Born in Liverpool in 1974, Williams comes from musical stock: her father was a folk singer in the 1960s and music surrounded her so she took piano lessons but ended up preferring the guitar she taught herself to play. Eventually, she attended art college in Newcastle where a flat mate told her she would never make an artist but she could see her writing songs. One thing led to the proverbial another and here we are today. Of course, the Mercury Prize nomination changed everything. Kathryn became an overnight sensation.

Hype aside Kathryn does reveal that her new album is finished and will be released - in the UK, at least - in September.

"It kinda of sounds like Burt Bacharach meets the Velvet Underground," she says. That sounds cool. "It does sound cool," she chortles. "The nice thing is the first album was a beginning with loads of mistakes and loads of problems. Little Black Numbers came next and I thought 'Oh, I'll never be able to make something as good, again.' Then, naturally, I progressed. I'm never trying to say like 'Aaaah, this is the new album so scrap everything. This is it.' It's just a natural growth."

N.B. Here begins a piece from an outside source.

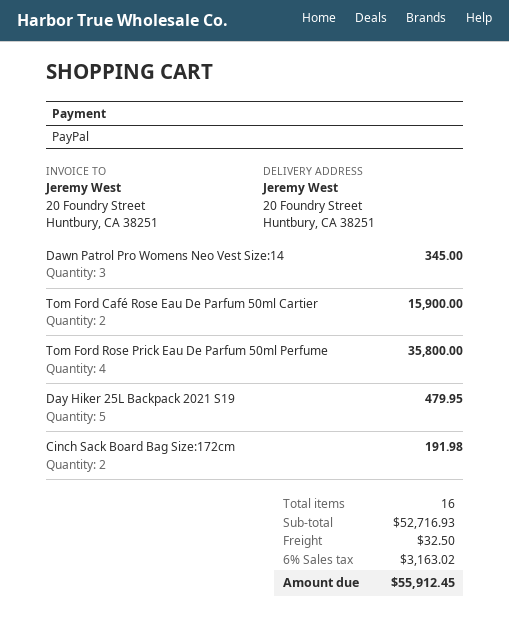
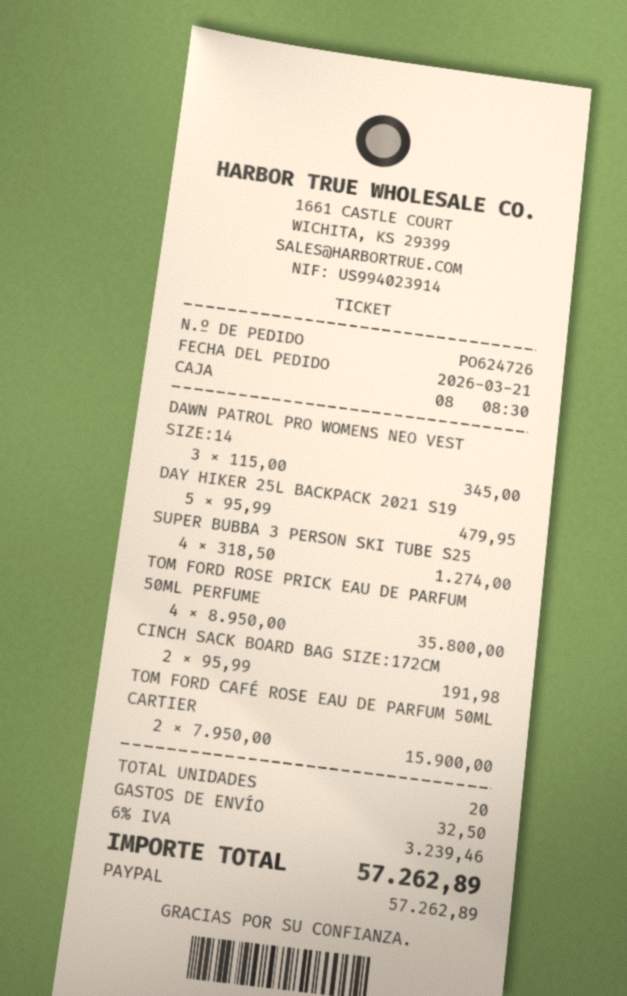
SUPER BUBBA 3 PERSON SKI TUBE S25: none -> 4 for 1274.00
total quantity: 16 -> 20
tax: 6% = 3163.02 -> 6% = 3239.46
total: 55912.45 -> 57262.89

So if Little Black Numbers was spacious and airy and acoustically based and rural, this sounds a little darker and gruntier.

"Believe it or not, it's not really loads more... " She trails off. “On the new album I've written a song called No-One Takes You Home, which is quite drivey, Velvet Undergroundy, feedbacky, kind of hard. Then I wrote another song called I Made The Beatles Appear, which is about a hitchhiker who I picked up and she'd had brain surgery and thought that popular music hadn't existed before she thought of it, which is a mad concept. It's kind of a nice song though. It starts off with 'Our lives were like lines on a map, you could measure us by comparison' and then it becomes quite playful.”

"I just enjoyed trying to be quite arty with my words then pulling it back and taking the piss out of myself with comedy lines. My biggest gripe is people who are lazy with words. I'm not good at talking, talking. But as far song writing goes I can't bear people who don't work hard at trying to be playful with words. I have a love/hate relationship with people. I often love watching strangers because I don't have to see their faults. I just like to imagine stories when I see people. They're really easy short stories. I don't think I could ever write a novel or a book but give me 10 lines and a load of music in-between and I'm fine. It's like people think you are clever but the cleverness is actually making them think you've written loads when you haven't written a lot at all."